Iowa poll of 2020 Dems: CBS News
— Sahil Kapur (@sahilkapur) February 2, 2020
Courtesy of CBS News:
Monday dawns with Bernie Sanders and Joe Biden even in first-choice support at 25% each in our baseline model, Pete Buttigieg very close behind at 21%, and Elizabeth Warren at 16%, also in position to accrue some national delegates. Amy Klobuchar is at 5% in our baseline estimate, and all other candidates are under 5%.
CBS goes into a fairly detailed analysis of who might win, the number of delegates they might attract, and who voters want for their second choice, which you can read by clicking the link up top.
But let’s move on.
Many pundits are feeling around in the dark right now because one of the most reliable polls was not published in time for this caucus.
Courtesy of Politico:
The stunning, last-minute cancellation of the Des Moines Register/CNN/Mediacom poll and its accompanying, hour-long CNN special deprived the political class of the 11th hour marker it was relying on to frame the final days of a campaign that is running unusually close.
“Absolutely shocking,” said Sean Bagniewski, chairman of the Polk County Democrats.
And it wasn’t just the vanished poll he was talking about.
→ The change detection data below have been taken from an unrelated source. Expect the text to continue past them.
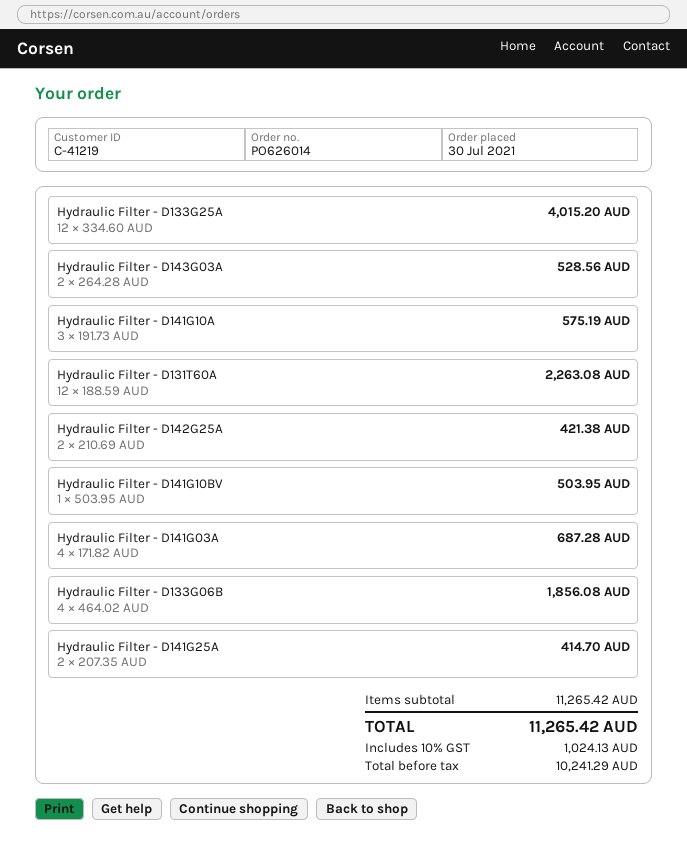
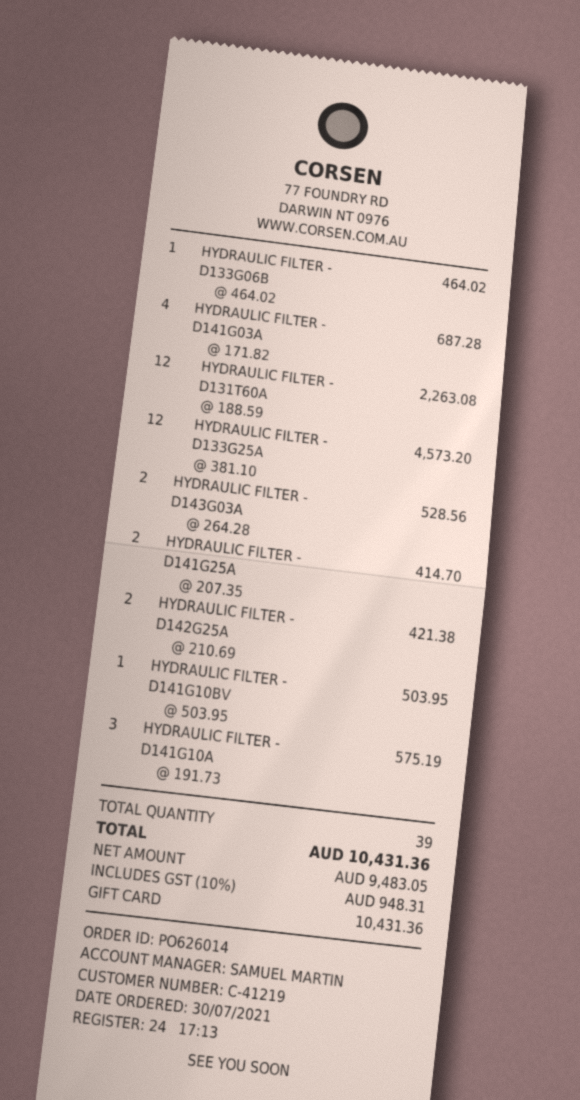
Hydraulic Filter - D133G25A: 12 x 334.60 = 4015.20 -> 12 x 381.10 = 4573.20
Hydraulic Filter - D133G06B: 4 x 464.02 = 1856.08 -> 1 x 464.02 = 464.02
net: 10241.29 -> 9483.05
tax: 10% = 1024.13 -> 10% = 948.31
total: 11265.42 -> 10431.36

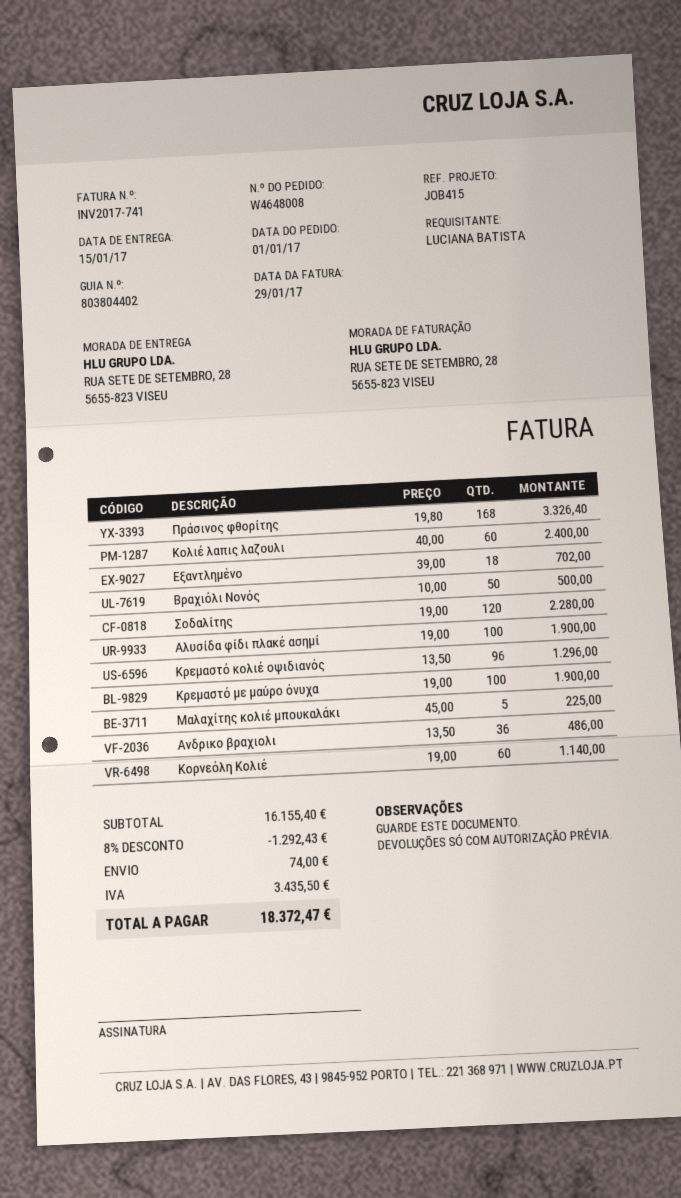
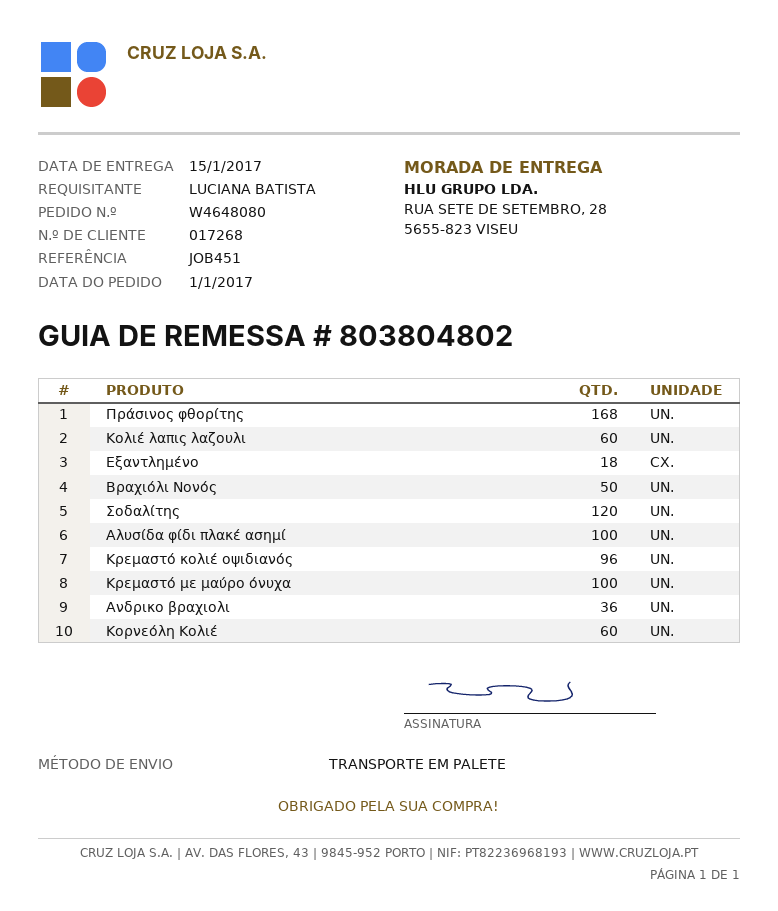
order number: W4648008 -> W4648080
delivery note number: 803804402 -> 803804802
reference: JOB415 -> JOB451
Μαλαχίτης κολιέ μπουκαλάκι: 5 -> none

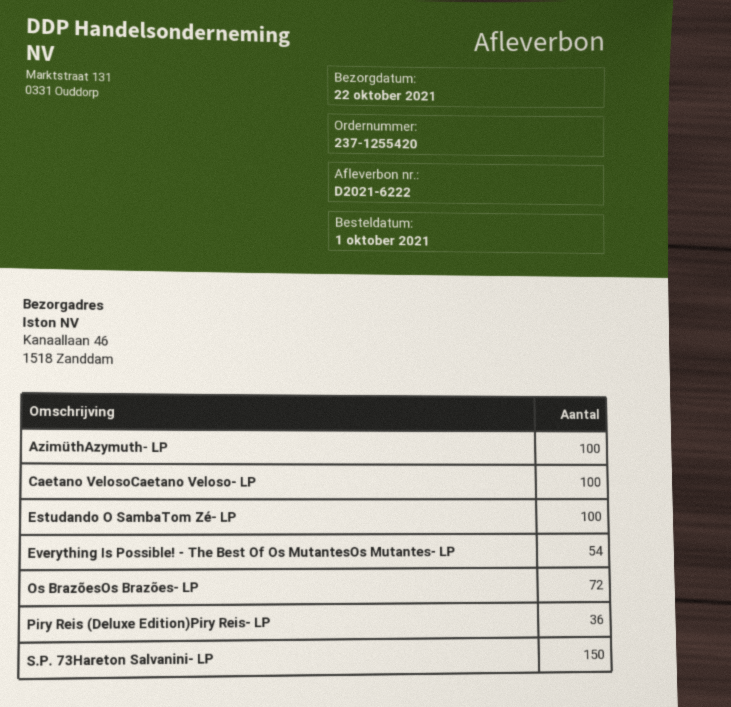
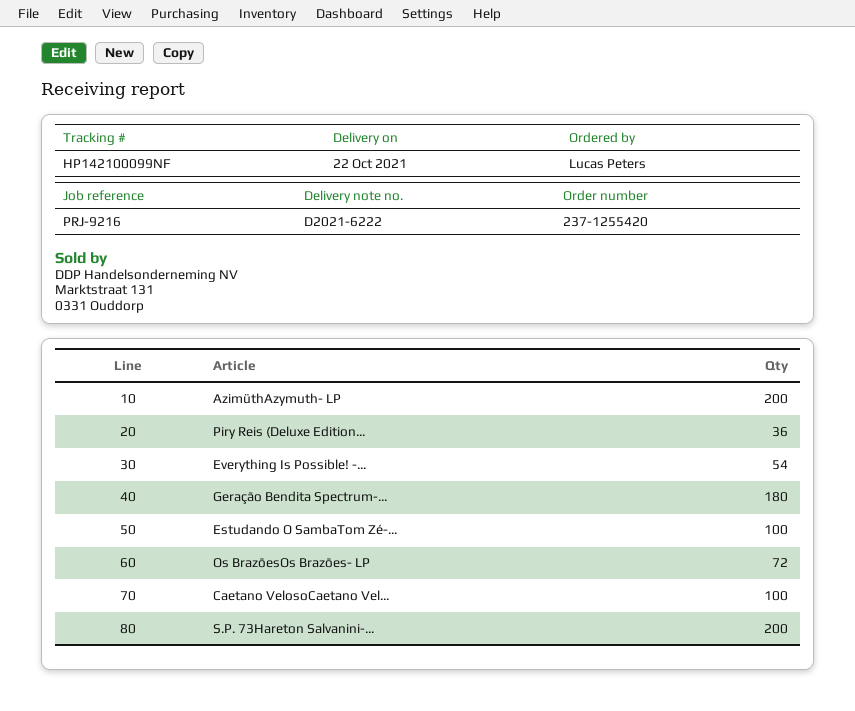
AzimüthAzymuth- LP: 100 -> 200
S.P. 73Hareton Salvanini- LP: 150 -> 200
Geração Bendita Spectrum-...: none -> 180

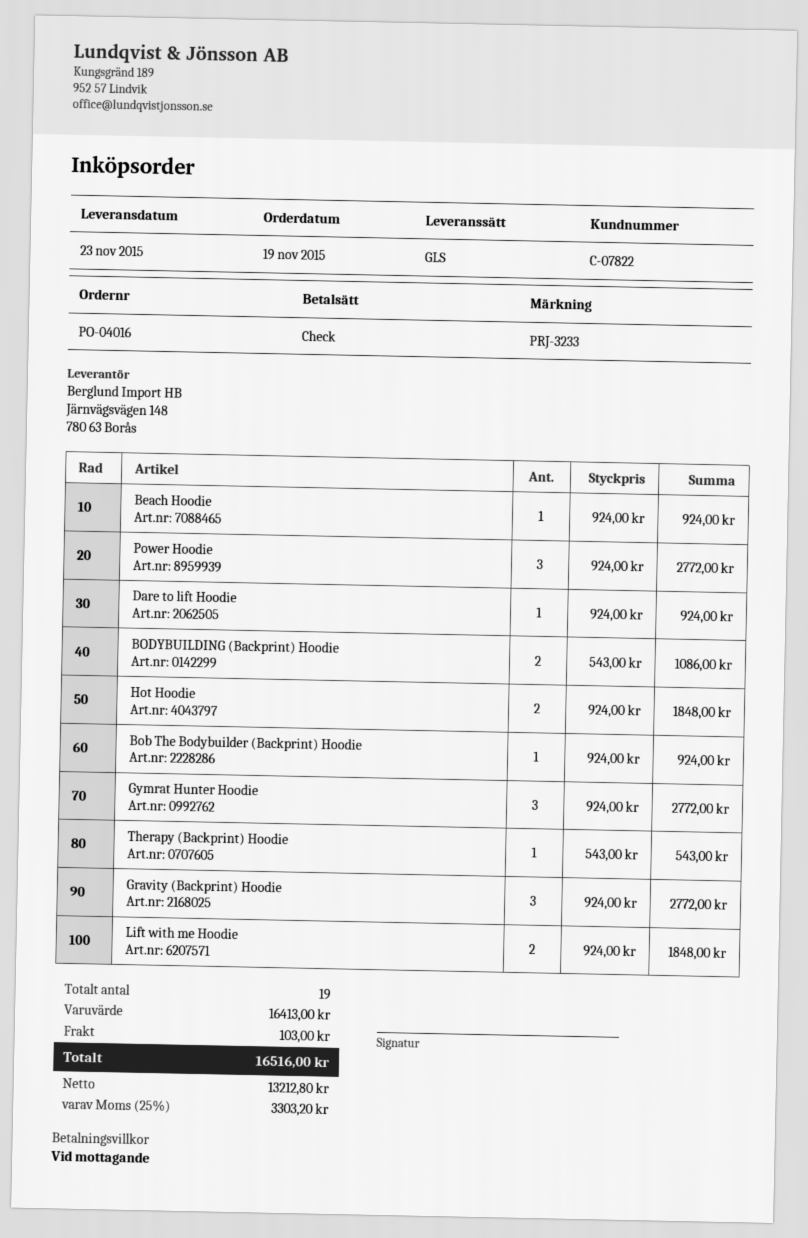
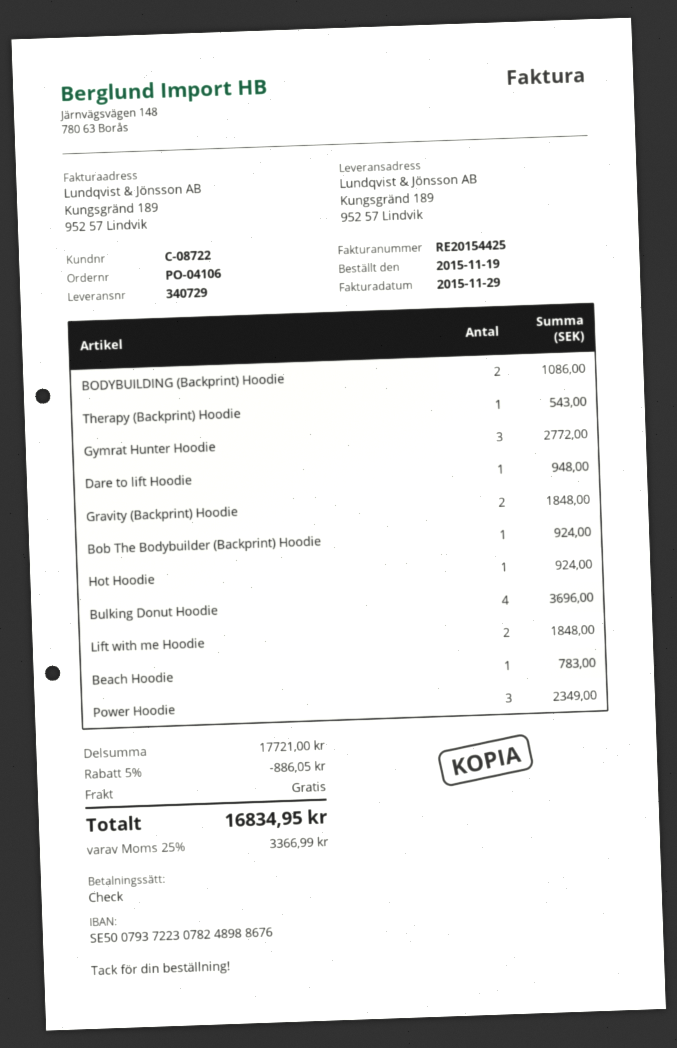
order number: PO-04016 -> PO-04106
customer number: C-07822 -> C-08722
Beach Hoodie: 1 for 924.00 -> 1 for 783.00
Power Hoodie: 3 for 2772.00 -> 3 for 2349.00
Dare to lift Hoodie: 1 for 924.00 -> 1 for 948.00
Hot Hoodie: 2 for 1848.00 -> 1 for 924.00
Gravity (Backprint) Hoodie: 3 for 2772.00 -> 2 for 1848.00
Bulking Donut Hoodie: none -> 4 for 3696.00
subtotal: 16413.00 -> 17721.00
discount: none -> 5% = 886.05
shipping: 103.00 -> 0.00
tax: 25% = 3303.20 -> 25% = 3366.99
total: 16516.00 -> 16834.95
The entire run-up to the caucuses has been almost dumbfoundingly strange.
There was the campaign’s comically large field, the surprising durability of Joe Biden and Sanders and the dizzying fall of several stars (Beto O’Rourke was still on Twitter on Saturday, talking about guns: “Wake the fuck up America!”).
The hope surrounding the candidacies of several candidates of color faded into frustration. The late entrance of Michael Bloomberg — and his bombardment of Super Tuesday states with television ads — threatens to render the verdict of Iowa and the early voting states moot.
All of these factors are leading to a “Hell if I know” attitude among some of the country’s most confident political prognosticators.
Personally I am never confident enough to make predictions, especially after the results of 2016.
However in my opinion this race is down to Biden, Sanders, and Warren.
(This, by the way, is another reason why I have such confidence in Warren. There is nobody on the Democratic side who says they will not vote for her if she is the nominee.)
I’m a bit late, but it’s pretty incredible that zero percent of Warren supporters said they wouldn’t support the nominee if it wasn’t her.
It’s a testament to the unifying nature of her candidacy. pic.twitter.com/TJjEu3WQ8F
— Sawyer Hackett (@SawyerHackett) February 2, 2020
I don’t think the Buttigieg thing has legs and do not expect him to last for the long haul.
Sanders is going to last for the long haul, however, and he apparently is trotting out tactics that his opponents find concerning.
Also courtesy of Politico:
Rival campaigns are sounding the alarm that Bernie Sanders could be planning to claim victory on Monday night — before the caucuses are concluded.
It’s a move, they say, that could have a significant effect on the outcome.
Sanders and his team have made clear their intention to tout the results of the first round of caucus voting Monday, even though the Iowa Democratic Party stresses that the only number that matters is the final delegate count.
Aides with two top-tier campaigns told POLITICO they worry the Sanders campaign or other pro-Sanders forces — which will be receiving unofficial precinct results from allies in real time — will disseminate that information through social media or publicly claim victory after the first vote, an act that could distort the eventual results in a variety of ways.
I don’t believe this is technically cheating, but it is the kind of tactic that could leave a bad taste in the mouths of voters who are currently supporting other Democrats in the field.
And this might reinforce Hillary’s claim that Sanders’ manner is offputting and that many of his colleagues did not like him.
Let me reiterate again that I am planning to vote for the eventual nominee, no matter who they are, and I encourage all of you to do the same.